··· DATA FOR THIS TASK ···
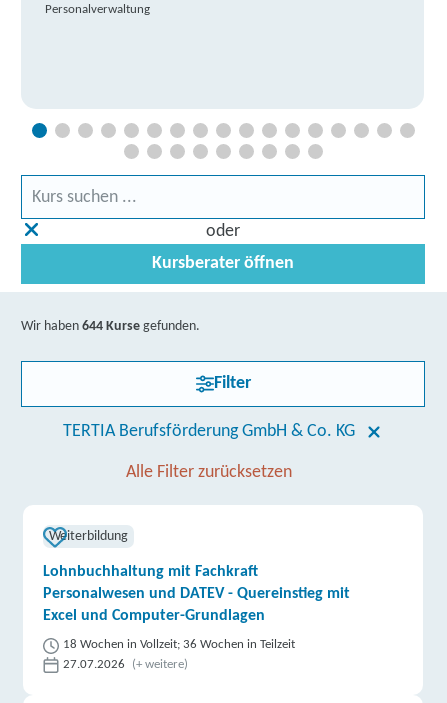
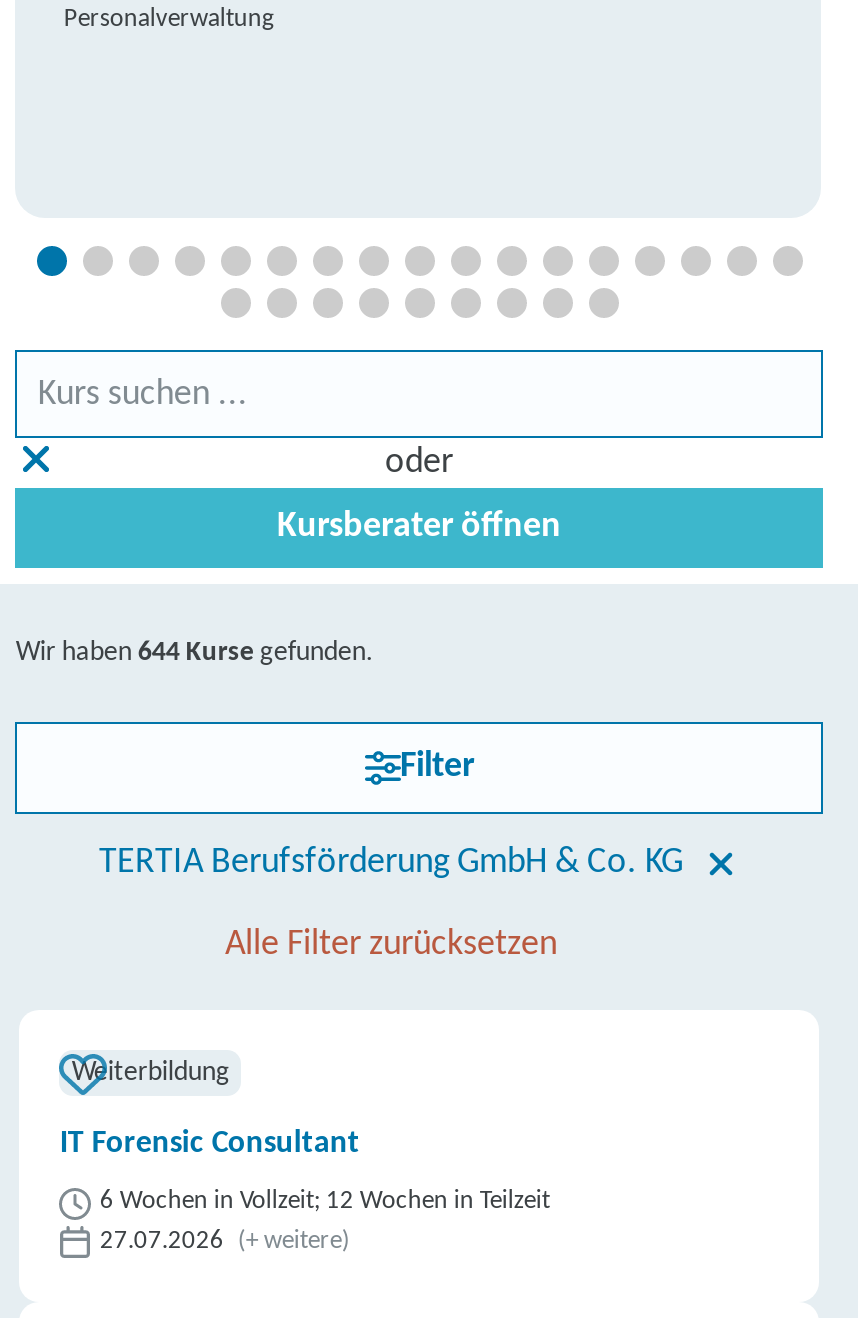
- Lohnbuchhaltung mit Fachkraft
- Personalwesen und DATEV - Quereinstieg mit
- Excel und Computer-Grundlagen
+ IT Forensic Consultant

- 18 Wochen in Vollzeit; 36 Wochen in Teilzeit
+ 6 Wochen in Vollzeit; 12 Wochen in Teilzeit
···
EXERCISE DETAILS =
Lines containing the word "Vollzeit" are to be pulled from the records and copied.

REPLY TO THE TASK =
- 18 Wochen in Vollzeit; 36 Wochen in Teilzeit
+ 6 Wochen in Vollzeit; 12 Wochen in Teilzeit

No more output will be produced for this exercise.